Von Andreas Englisch, erschienen im C. Bertelsmann Verlag

Ein interessanter und spannender Einblick in den Vatikan

Ich bin zufällig auf dieses Buch vom Vatikan-Insider Andreas Englisch gestoßen. Zunächst habe ich schon etwas länger für die Kaufentscheidung gebraucht, da ich davon ausging, hier handelt es sich nur um eine Verschwörungstheorie gegen Papst Franziskus. Aber ich bin froh, dass ich es gelesen habe um so einen kleinen Einblick in dieses Machtgefüge zu bekommen.

Das Cover finde ich sehr gelungen und erinnert mich in erster Linie an einen Thriller. Auch der Schreibstil ist wirklich schön flüssig, interessant und mit Fakten vom Autor belegt, was es fast schon zu einem Thriller werden lässt. 

Andreas Englisch gelingt es hier „Licht ins Dunkel“ zu bringen, wenn’s um Bestrebungen geht, Papst Franziskus aus dem Amt zu treiben ohne seine Informanten bloß zustellen oder sie gar beim Namen zu nennen oder sie zu denunzieren. Er geht behutsam mit seinen Informanten und deren Informationen um. 

Mir gefällt es außerordentlich gut, dass ich viel über die verschiedenen Strömungen gegen den Papst erfahre. Was sind die vermeintlichen Beweggründe der Papstgegner, wer ist überhaupt darin involviert, wie geht Papst Franziskus damit um und auch erfahre ich etwas über die italienische Politik.
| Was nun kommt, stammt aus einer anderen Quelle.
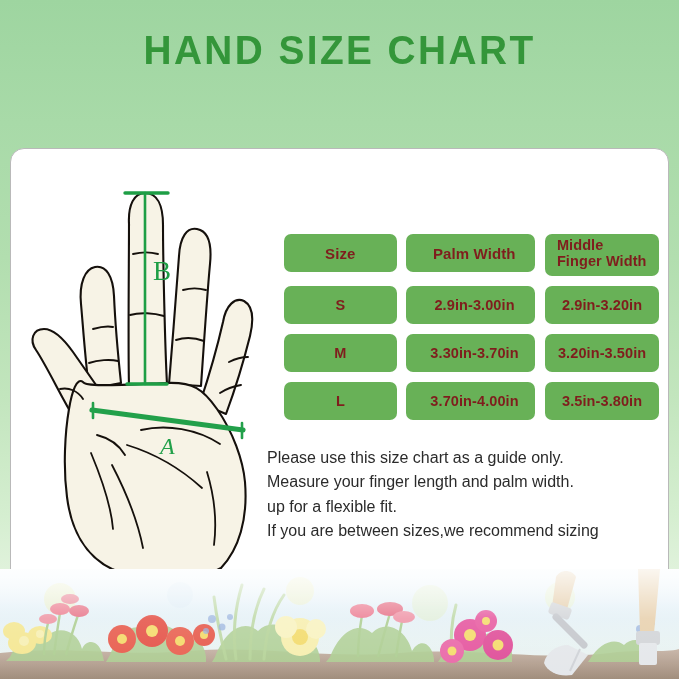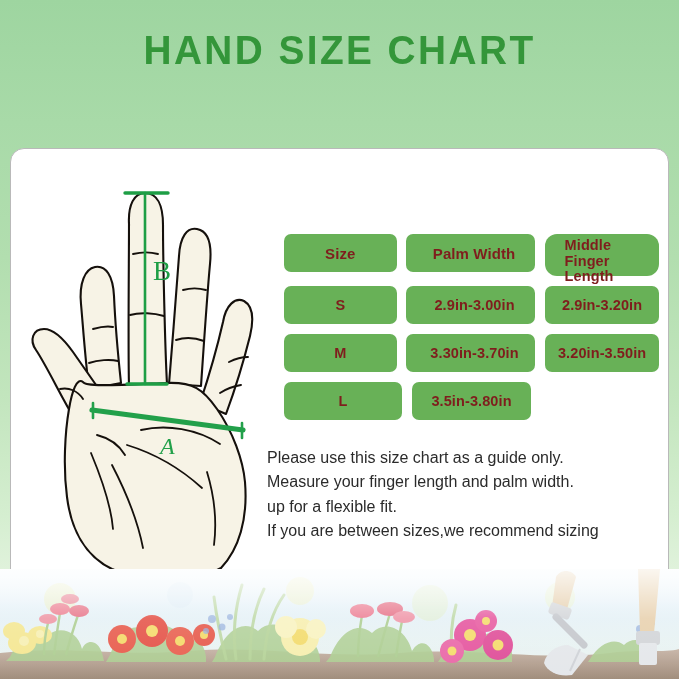--- a/index.html
+++ b/index.html
@@ -102,12 +102,11 @@
     height: 42px;
     justify-content: flex-start;
     text-align: left;
-    padding-left: 20px;
+    padding-left: 12px;
     line-height: 1.08;
     display: block;
     padding-top: 4px;
     font-size: 14.5px;
-    border-radius: 12px;
   }
   .head .c3 span { display: block; }
 

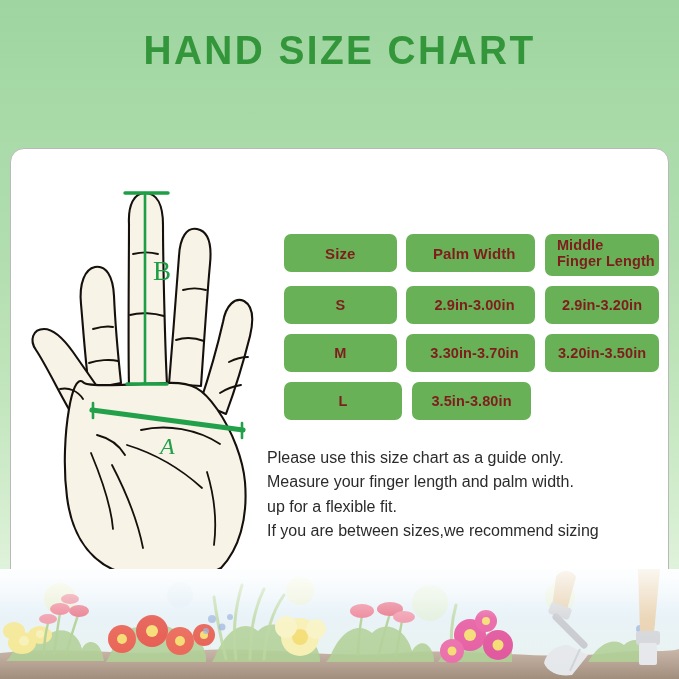--- a/index.html
+++ b/index.html
@@ -219,7 +219,7 @@
         <div class="cell c2">Palm Width</div>
         <div class="cell c3">
           <span>Middle</span>
-          <span>Finger Length</span>
+          <span>Finger Width</span>
         </div>
       </div>
 

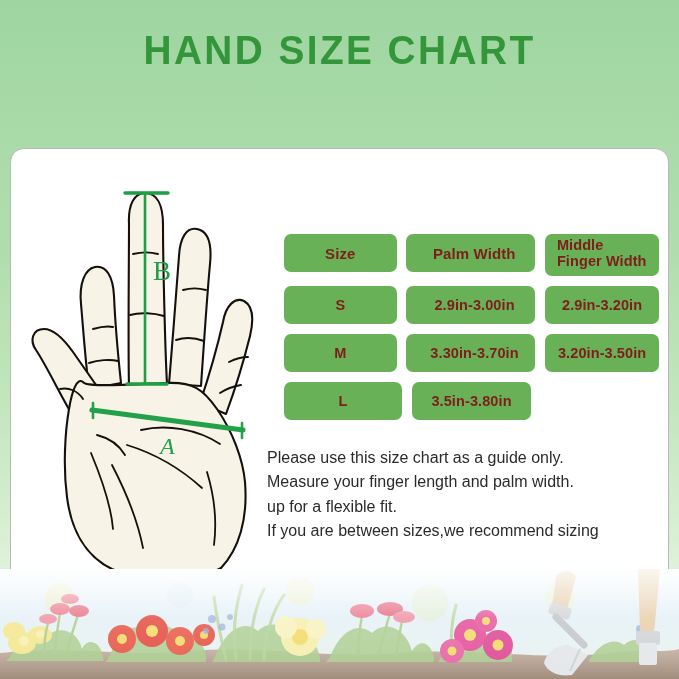--- a/index.html
+++ b/index.html
@@ -237,6 +237,7 @@
 
       <div class="trow body">
         <div class="cell c1">L</div>
+        <div class="cell c2">3.70in-4.00in</div>
         <div class="cell c3">3.5in-3.80in</div>
       </div>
Einiges war mir bereits aus meinem fünfjährigen Aufenthalt in Italien bekannt, aber so detaillierte Informationen, wie hier in diesem Buch waren mir dann doch neu und ich war verblüfft und durchaus positiv beeindruckt mit welcher Akrebie der Autor die Informationen behutsam zusammengetragen hat.

Ein wirklich interessantes Buch und vor allem, empfand ich es zu keiner Zeit langweilig obwohl viele Zahlen, Jahreszahlen und Daten Verwendung in diesem Buch finden. 

Für mich ein aufschlussreiches Werk, mit einer klaren Leseempfehlung. 

2 Kommentare zu „„Der Pakt gegen den Papst“

    1. Stimmt. Da sind Strömungen, die sind echt erschrecken. Abgründe trifft es wohl besser. Und das nur, weil der Papst u.a. möchte dass die Priester wieder Seelsorger an der Basis sein sollen.